This article designs two parallel subgradient-like extragradient algorithms with inertial effect for resolving a pair of variational inequality and fixed point problems (VIFPPs) in uniformly smooth and p-uniformly convex Banach space E. Here two variational inequality problems (VIPs) involve two uniformly continuous pseudomonotone operators and two fixed point problems implicate two uniformly continuous Bregman relatively asymptotically nonexpansive mappings. Moreover, each algorithm consists of two parts which are of symmetric structure mutually. With the help of appropriate registrations, it is proven that the sequences generated by the suggested algorithms converge weakly and strongly to a solution of this pair of VIFPPs, respectively. Lastly, an illustrative instance is furnished to check the implementability and applicability of the proposed approaches.

The structure of the article is described as follows: Section 2 releases certain terminologies and preliminary results for later applications. Section 3 is focused on discussing the convergence of the suggested algorithms. In Section 4, the major outcomes are utilized to deal with the CFPP and VIPs in an illustrative instance. Our results improve and develop the revelent ones obtained previously in [15, 27, 31].

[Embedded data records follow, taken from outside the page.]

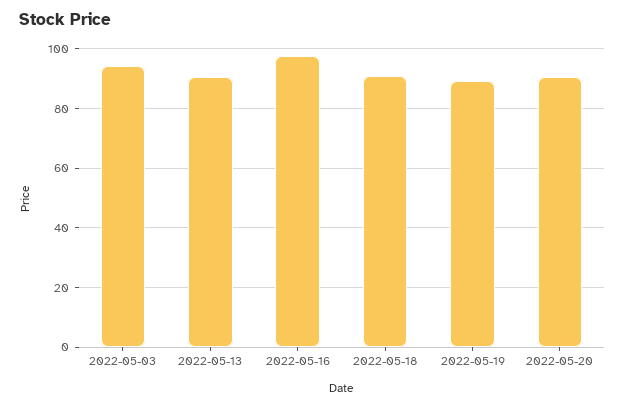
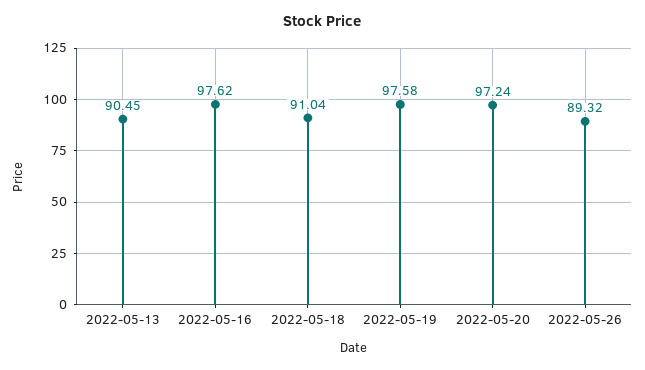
2022-05-03: 95 -> none
2022-05-19: 90 -> 97.58
2022-05-20: 90 -> 97.24
2022-05-26: none -> 89.32

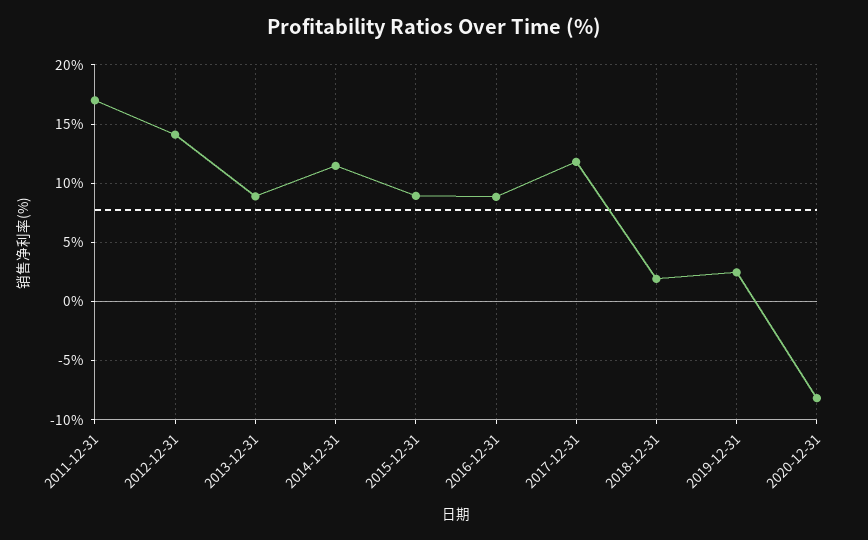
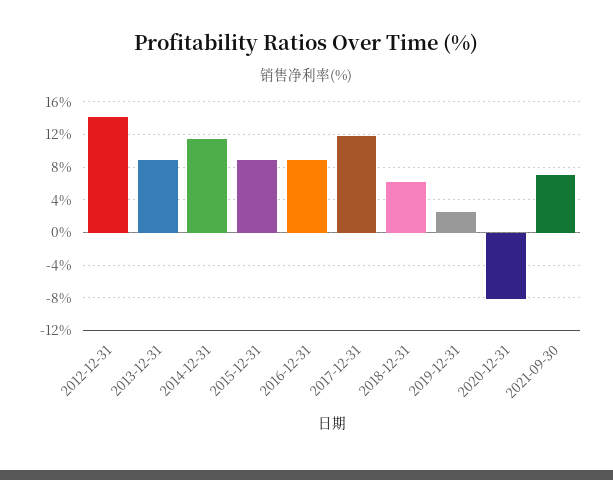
2011-12-31: 17 -> none
2018-12-31: 2 -> 6
2021-09-30: none -> 7

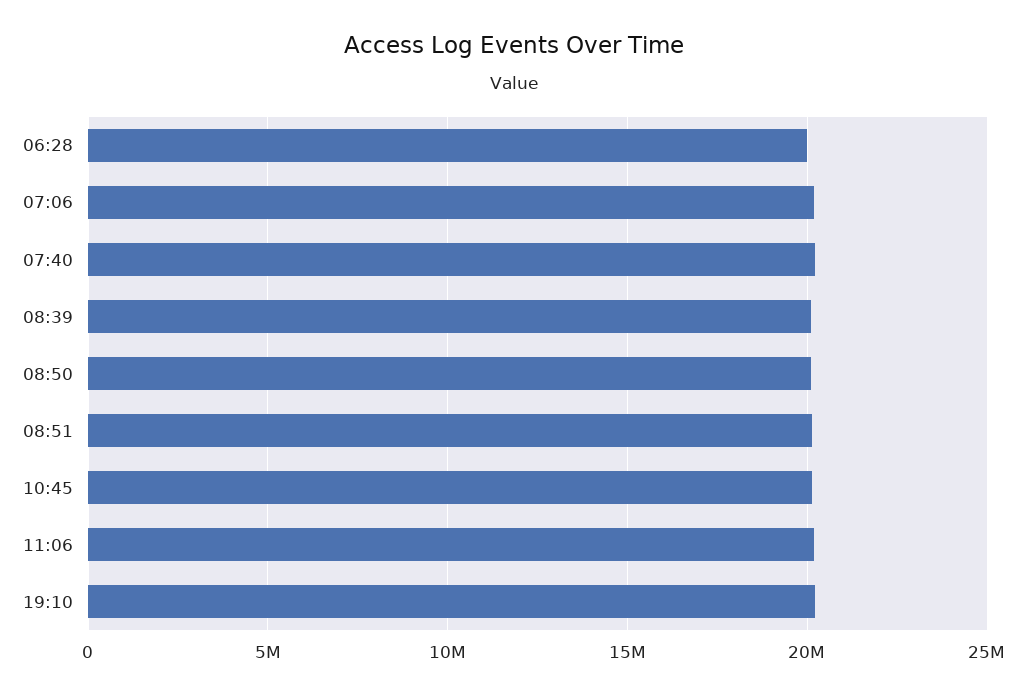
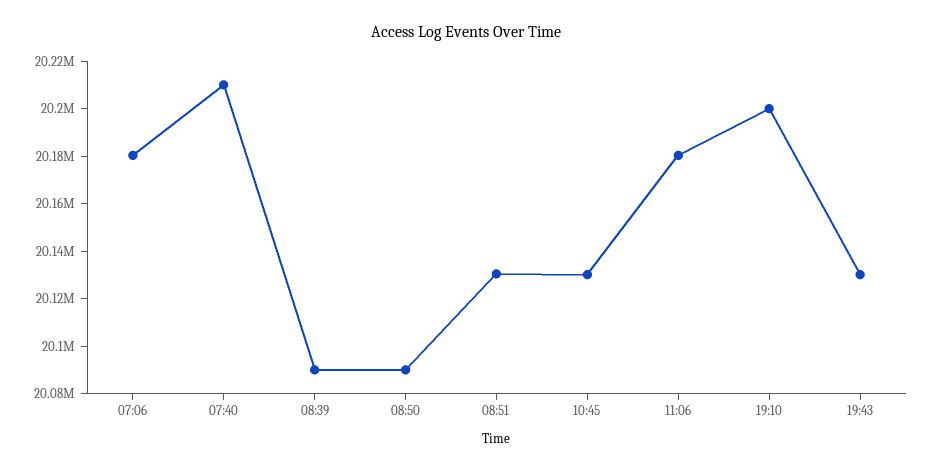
06:28: 20000000 -> none
19:43: none -> 20130000

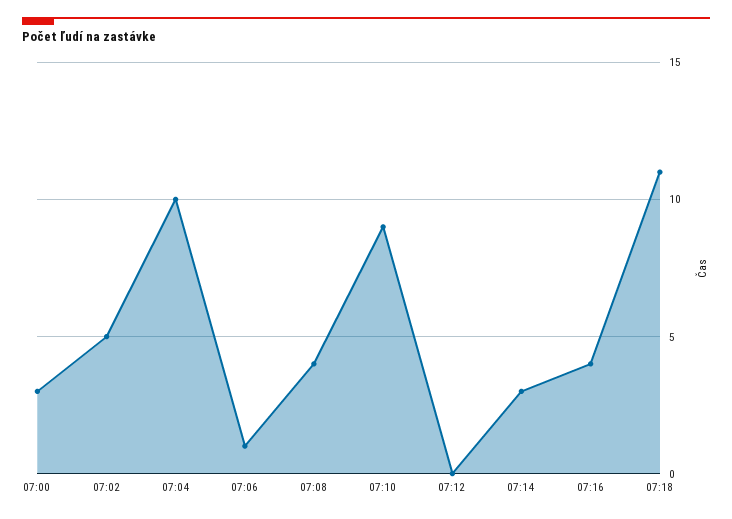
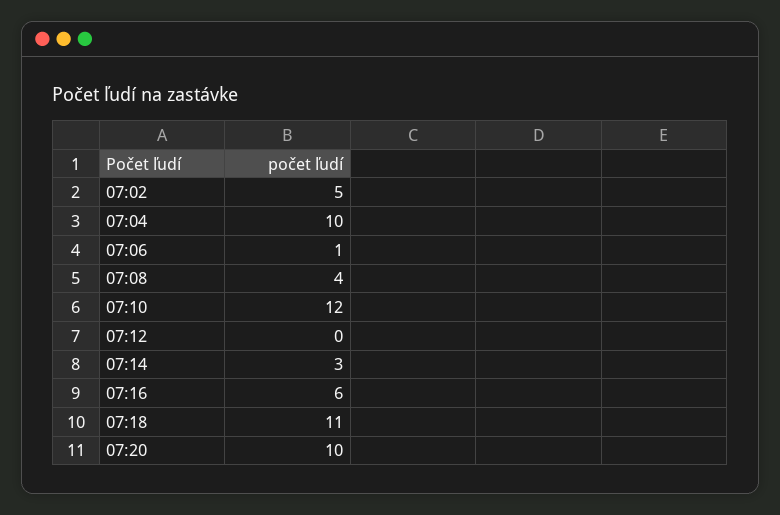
07:00: 3 -> none
07:10: 9 -> 12
07:16: 4 -> 6
07:20: none -> 10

Let ($E,\parallel ·\parallel$) be a real Banach space, whose dual is denoted by $E^{*}$. We use the $y_n\to y$ and $y_n\rightharpoonup y$ to represent the strong and weak convergence of $\left\{y_n\right\}$ to $y\in E$, respectively. Moreover, the set of weak cluster points of $\left\{y_n\right\}$ is denoted by ${\omega }_w\left(y_n\right)$, i.e., ${\omega }_w\left(y_n\right)=\{y^{†}\in E:y_{n_k}\rightharpoonup y^{†}\mathrm{for}\mathrm{some}\left\{y_{n_k}\right\}\subset \left\{y_n\right\}\}$. Let $U=\{y\in E:\parallel y\parallel =1\}$ and $1<q\le 2\le p$ with $\frac{1}{p}+\frac{1}{q}=1$. A Banach space E is referred to as being strictly convex if for each $y,x\in U$ with $y\ne x$, one has $\parallel y+x\parallel /2<1$. E is referred to as being uniformly convex if $\forall \varsigma \in (0,2]$, $\exists \delta >0$ s.t. $\forall y,x\in U$ with $\parallel y-x\parallel \ge \varsigma$, one has $\parallel y+x\parallel /2\le 1-\delta$. It is known that a uniformly convex Banach space is reflexive and strictly convex. The modulus of convexity of E is the function $\delta :[0,2]\to [0,1]$ defined by $\delta \left(\varsigma \right)=inf\{1-\parallel y+x\parallel /2:y,x\in U\mathrm{with}\parallel y-x\parallel \ge \varsigma \}$. It is also known that E is uniformly convex if and only if $\delta \left(\varsigma \right)>0\forall \varsigma \in (0,2]$. Moreover, E is referred to as being p-uniformly convex if $\exists c>0$ s.t. $\delta \left(\varsigma \right)\ge c{\varsigma }^p$ for $0\le \varsigma \le 2$.

The nonnegative function ${\rho }_E(·)$ on $[0,\infty )$ is called the modulus of smoothness of E if ${\rho }_E\left(\varsigma \right):=sup\left\{\right(\parallel y+\varsigma x\parallel +\parallel y-\varsigma x\parallel )/2-1:y,x\in U\}\forall \varsigma \in [0,\infty )$. E is said to be uniformly smooth if ${lim}_{\varsigma \to 0}{\rho }_E\left(\varsigma \right)/\varsigma =0$, and q-uniformly smooth if $\exists C_q>0$ s.t. ${\rho }_E\left(\varsigma \right)\le C_q{\varsigma }^q\forall \varsigma >0$. Recall that E is of p-uniform convexity iff $E^{*}$ is of q-uniform smoothness; see e.g., [32] for more details. Putting $B(0,r)=\{y\in E:\parallel y\parallel \le r\}$ for each $r>0$, we say that $f:E\to \mathbf{R}$ is uniformly convex on bounded sets (see [31]) if ${\rho }_r\left(\varsigma \right)>0\forall r,\varsigma >0$, where ${\rho }_r\left(\varsigma \right):[0,\infty )\to [0,\infty ]$ is specified below

The ${\rho }_r$ is known as the gauge function of f with uniform convexity. It is clear that the gauge ${\rho }_r$ is nondecreasing.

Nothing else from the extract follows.